Jest to ogromne wyzwanie dla naszego życia, do którego Bóg nas właśnie wzywa. Sami nie możemy w tej sferze nic osiągnąć. Potrzebujemy Chrystusa, który umarł za nasze grzechy. Potrzebujemy Ducha Świętego, aby nas prowadził w prawdzie Chrystusa i aby w nas wzbudzał pokorę, która akceptuje prawdę.
Takiemu celowi powinniśmy oddać nasze życie. Aby było jasne - taka zachęta nie oznacza zanurzenia się w jakąś wirtualną rzeczywistość, oderwaną od naszej codzienności. Nie! Wręcz odwrotnie: takie oddanie temu głównemu celowi naszego życia pozwala na właściwe (konstruktywne i szczęśliwe, indywidualnie i wspólnotowo) życie.
Musimy mieć dojrzałą świadomość, że zadanie, które stoi przed nami nie jest łatwe, że nie będzie łatwym podążanie zaproponowaną w naszym krótkim tekście drogą.
Może już teraz rodzi się wiele pytań, na które nie znaleźliście odpowiedzi w tym ograniczonym miejscem i czasem rozważaniu.
Proponujemy jedną i najważniejszą rzecz: wejście na drogę, po tej tak może ogólnie naszkicowanej mapie postępowania. Szereg rzeczy stanie się stopniowo jaśniejszymi w trakcie przeżywania ich, w trakcie mocowania się z pojawiającymi się każdego dnia trudnościami.
Bardzo często umyka nam, w naszych refleksjach (czy raczej w naszych związanych z nimi decyzjach i działaniach) świadomość niepodważalnego faktu, że nie jesteśmy w tym procesie sami, że Bóg nie jest jakąś filozofią, bezosobową mądrością życia, ale że On żyje i przenika wszystko, w tym nas samych także. Pamiętajmy, że jest On Osobą, źródłem wszelkiego życia, dobra i prawdy. On będzie nas prowadził! Nawet wtedy, kiedy będziemy potrzebowali czasu, aby zauważyć i docenić Jego prowadzenie.
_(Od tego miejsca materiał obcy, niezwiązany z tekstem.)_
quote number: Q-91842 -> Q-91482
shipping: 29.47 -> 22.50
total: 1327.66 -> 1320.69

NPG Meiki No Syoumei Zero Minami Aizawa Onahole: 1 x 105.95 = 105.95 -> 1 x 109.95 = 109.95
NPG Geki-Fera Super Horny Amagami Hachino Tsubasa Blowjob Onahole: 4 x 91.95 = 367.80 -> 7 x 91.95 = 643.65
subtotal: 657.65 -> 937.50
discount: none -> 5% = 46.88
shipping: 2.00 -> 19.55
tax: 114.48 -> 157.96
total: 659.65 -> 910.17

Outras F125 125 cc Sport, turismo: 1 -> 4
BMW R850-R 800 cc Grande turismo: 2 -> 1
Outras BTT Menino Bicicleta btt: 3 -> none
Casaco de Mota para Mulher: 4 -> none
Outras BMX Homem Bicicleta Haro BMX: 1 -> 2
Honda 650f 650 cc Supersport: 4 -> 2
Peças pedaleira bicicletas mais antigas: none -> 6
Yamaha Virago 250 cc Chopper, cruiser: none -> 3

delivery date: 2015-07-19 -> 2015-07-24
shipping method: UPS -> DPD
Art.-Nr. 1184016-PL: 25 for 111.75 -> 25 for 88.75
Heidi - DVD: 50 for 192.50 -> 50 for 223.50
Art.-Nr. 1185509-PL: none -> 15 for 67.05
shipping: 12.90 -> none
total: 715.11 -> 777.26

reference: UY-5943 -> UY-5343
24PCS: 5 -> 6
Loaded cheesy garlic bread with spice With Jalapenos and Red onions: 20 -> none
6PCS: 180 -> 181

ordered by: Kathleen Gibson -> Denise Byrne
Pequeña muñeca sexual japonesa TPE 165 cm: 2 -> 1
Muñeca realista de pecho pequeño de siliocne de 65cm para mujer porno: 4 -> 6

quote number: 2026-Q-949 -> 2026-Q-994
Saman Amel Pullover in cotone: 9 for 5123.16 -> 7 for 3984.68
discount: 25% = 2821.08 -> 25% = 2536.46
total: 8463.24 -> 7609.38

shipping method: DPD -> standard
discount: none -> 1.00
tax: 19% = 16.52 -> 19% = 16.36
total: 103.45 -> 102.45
Zanurzajmy się zatem w sposób stały i zdyscyplinowany w pisane Słowo Boga. Wypełnijmy nim naszą inteligencję. I módlmy się, aby Duch Chrystusa odnowił nas tak, aby to, co z nas będzie wychodziło, było dobre, akceptowalne i doskonałe, zgodne z wolą Bożą. I żyjmy nim dzień po dniu, w sposób jak najbardziej konkretny. Nasze życie będzie wtedy przeniknięte sensem, którego nikt i nic - poza Bogiem - nie może nam dać.